TOMMY Since we’re already recruiting volunteers from the recovered patient pool to image their hearts, why not image their brains with them in a parallel study so that we have heart and brain images? To add a third to the list, Graham Barr at Columbia has already gotten some supplementary funds from the NIH to image COVID lungs as well. So between brains, hearts and lungs in our large population that we have to study, we’re planning on a large body of longer term research looking at symptoms and the causes of these continuing COVID effects.

KATHLEEN Thanks for listening to Lab in the Time of Coronavirus. Take a look at the show notes for links to all the things we discussed, including links to see if you’re eligible to participate in the study. You can find all of our episodes at or on iTunes. Take a moment to rate and review us on iTunes. That makes it easier for other people to find us.

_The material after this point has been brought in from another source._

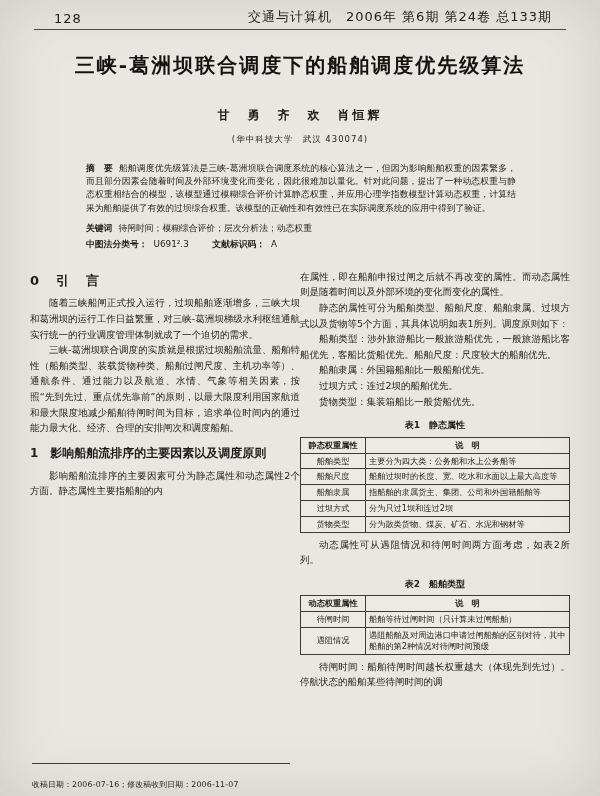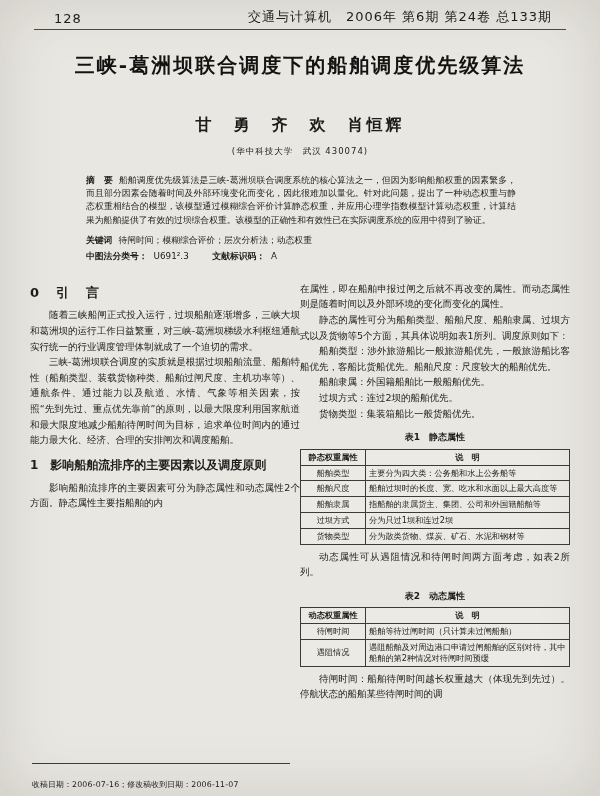"甘 勇 齐 欢 肖恒辉" .authors { font-size: 16px -> 12px; margin-top: 36px -> 28px }
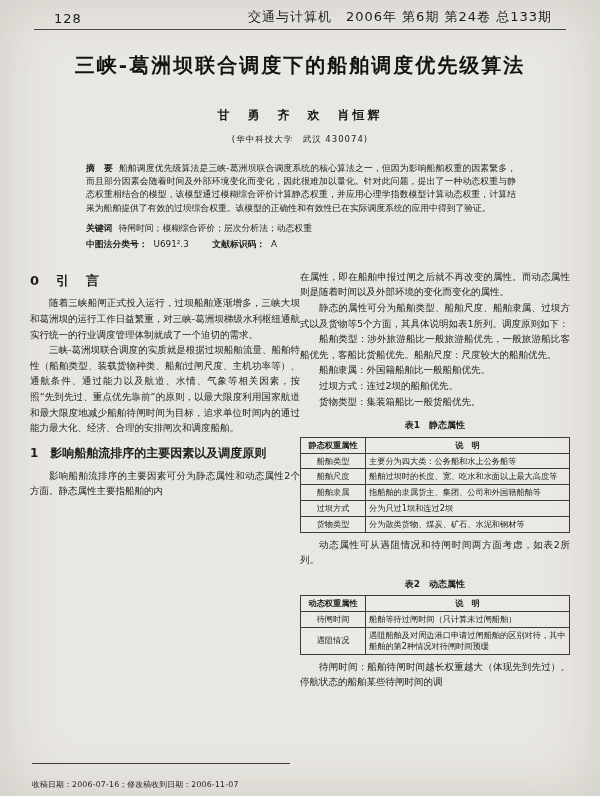"表2 动态属性" div.tbl-caption { text: 动态属性 -> 船舶类型 }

DEVIN Special thanks to the researchers who sat down with us for this episode and the entire Zuckerman team. The music, as always, was provided by Miguel Zenón, Jazz Artist-in-Residence at the Zuckerman Institute. If you have thoughts or questions, you can find us on Twitter and Instagram @ZuckermanBrain. As we wrap up this episode, it’s time as always for Kathleen to ask our researchers one last question.

KATHLEEN What is the first thing you plan to do post-pandemic?

ANDREW I would love to take my daughter on the trip outside the US. She’s getting to the age now where she is asking what the rest of the world is.

KATHLEEN For Tommy, it’s difficult to imagine a new normal right now.

TOMMY I don’t personally believe it will be over any sooner or any more clearly than the flu is ever over. When we cure the common cold or the flu, we’ll probably be curing COVID in a similar way.